Le Tchad a officiellement pris part à la 46 Conférence ministérielle de la Francophonie, inaugurée ce mercredi dans la capitale rwandaise. Le pays y est représenté par Mme Fatimé Aldjineh Garfa, Ministre déléguée auprès du Ministre des Affaires étrangères et chargée de l’Intégration africaine. Cette rencontre d’envergure rassemble de hauts responsables politiques, diplomatiques et institutionnels issus de l’ensemble des États et gouvernements francophones.

La session de cette année intervient dans un climat international marqué par de profondes transformations et par des incertitudes sur les plans géopolitique, économique et social. Placée sous le thème : « 30 ans après la Conférence de Beijing : la contribution des femmes dans l’espace francophone », elle met en lumière la place des femmes dans les processus décisionnels et souligne leur rôle central dans la stabilité et le développement durable.

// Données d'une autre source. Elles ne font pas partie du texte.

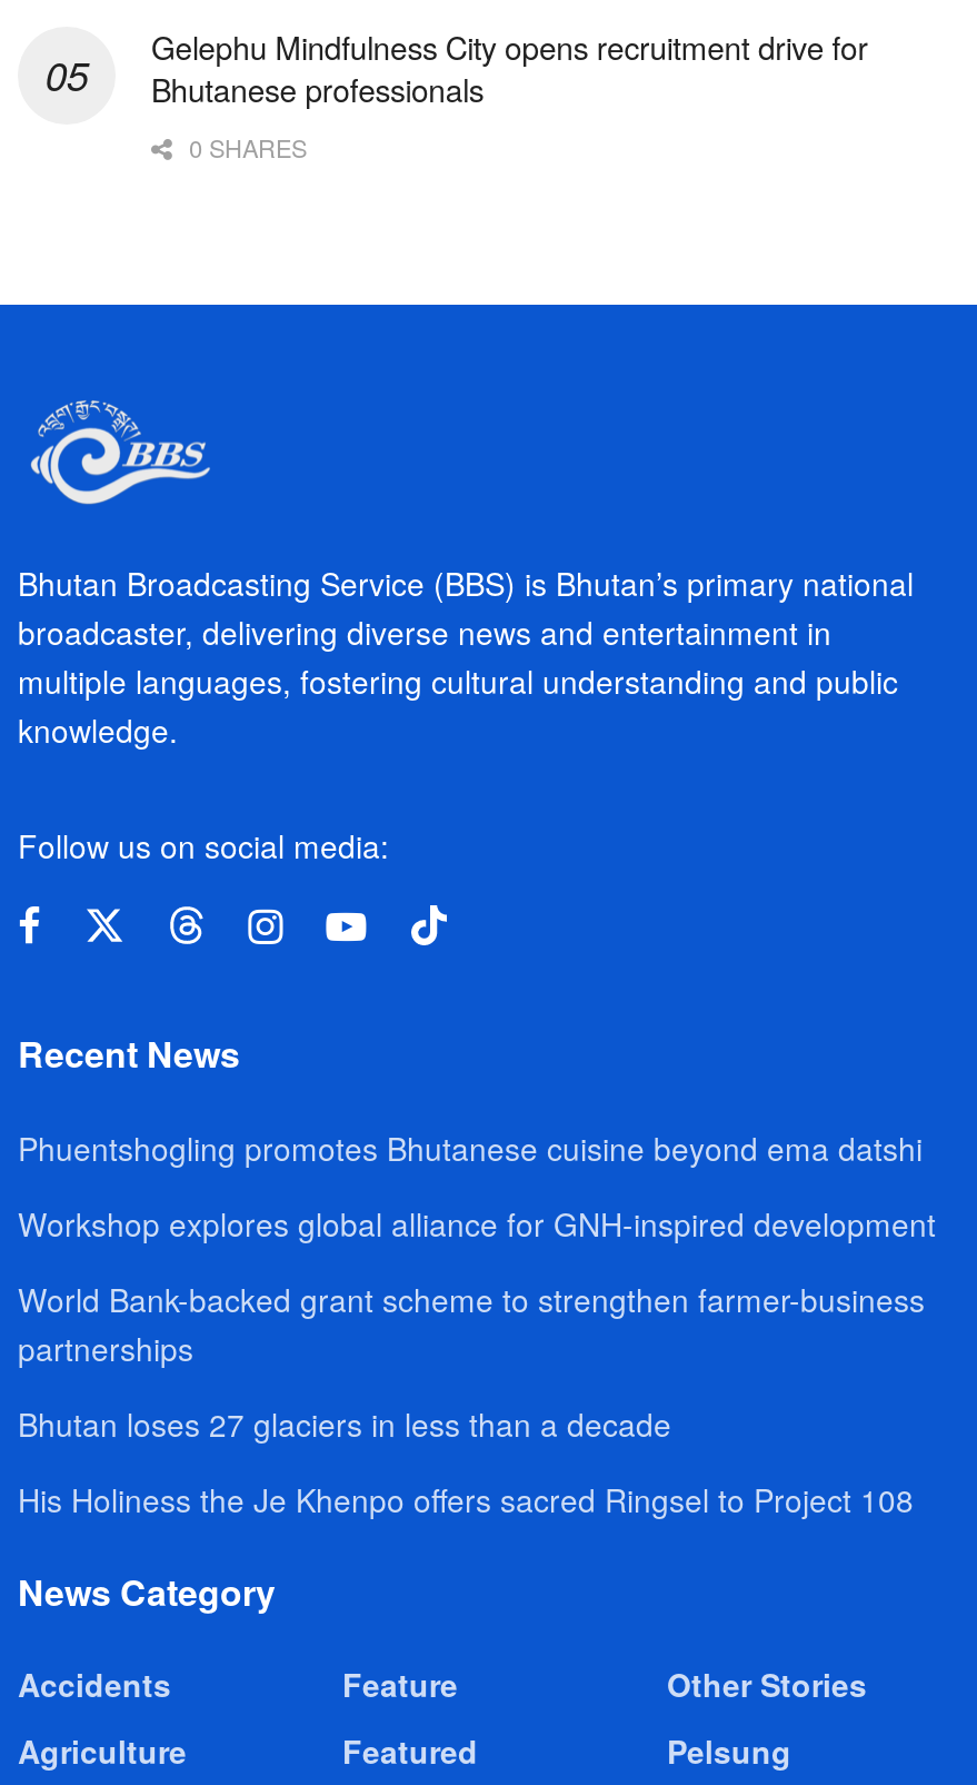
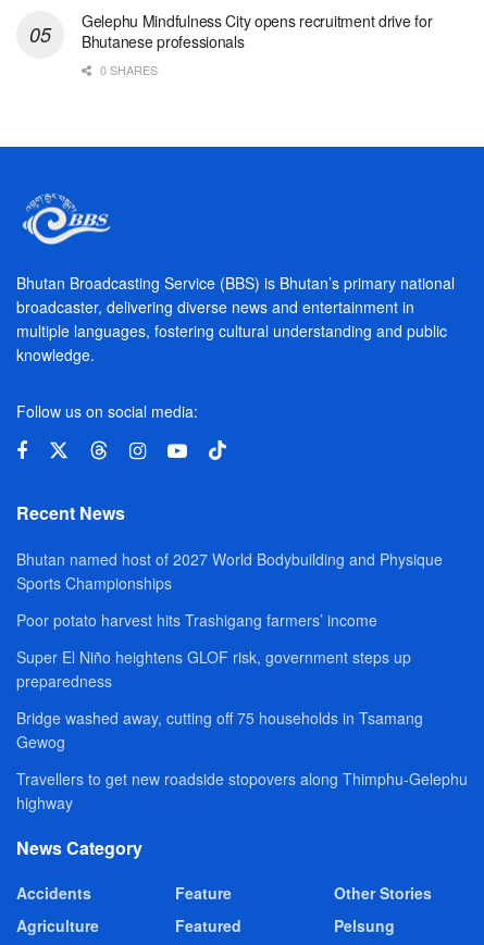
[18,1126,923,1171] Phuentshogling promotes Bhutanese cuisine beyond ema datshi -> [16,549,443,594] Bhutan named host of 2027 World Bodybuilding and Physique | Sports Championships
[18,1202,936,1246] Workshop explores global alliance for GNH-inspired development -> [16,609,377,631] Poor potato harvest hits Trashigang farmers’ income
[18,1278,925,1371] World Bank-backed grant scheme to strengthen farmer-business | partnerships -> [16,646,411,692] Super El Niño heightens GLOF risk, government steps up | preparedness
[18,1402,671,1447] Bhutan loses 27 glaciers in less than a decade -> [16,707,423,753] Bridge washed away, cutting off 75 households in Tsamang | Gewog
[18,1478,914,1522] His Holiness the Je Khenpo offers sacred Ringsel to Project 108 -> [16,768,468,814] Travellers to get new roadside stopovers along Thimphu-Gelephu | highway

Dès l’ouverture des travaux, les échanges ont porté sur la nécessité d’accroître la présence des femmes dans les domaines clés : gouvernance, diplomatie, culture, construction de la paix et développement durable. Les participants ont reconnu les avancées enregistrées depuis l’adoption de la Déclaration de Beijing en 1995, tout en notant que de profondes disparités persistent encore dans plusieurs pays.

Prenant la parole au nom du Tchad, Mme Fatimé Aldjineh Garfa a rappelé les progrès accomplis dans le pays au cours des trente dernières années. Elle a souligné que les femmes, « représentant plus de la moitié de la population et jouant un rôle fondamental dans l’économie rurale », ont bénéficié de politiques publiques renforcées, soutenues par les organisations de la société civile et par les partenaires du développement.

Cependant, la Ministre déléguée a insisté sur la nécessité de poursuivre les efforts face à des défis qui demeurent importants : poids des traditions patriarcales, obstacles à l’accès aux soins de santé reproductive, ou encore difficultés limitant l’autonomisation économique des femmes. Elle a plaidé pour une mobilisation accrue au sein de la Francophonie afin de transformer ces contraintes en opportunités.

« Ces défis ne sont pas une fatalité, mais un appel collectif à intensifier notre action. C’est par la solidarité francophone que nous pourrons avancer », a-t-elle déclaré.

La session s’est conclue par l’annonce de la prochaine réunion du Conseil Permanent de la Francophonie (CPF), prévue à Paris le 1ᵉʳ juillet 2026. Cette échéance constituera un nouveau moment clé pour évaluer les engagements pris à Kigali et approfondir les initiatives en faveur de l’égalité de genre et de la coopération francophone.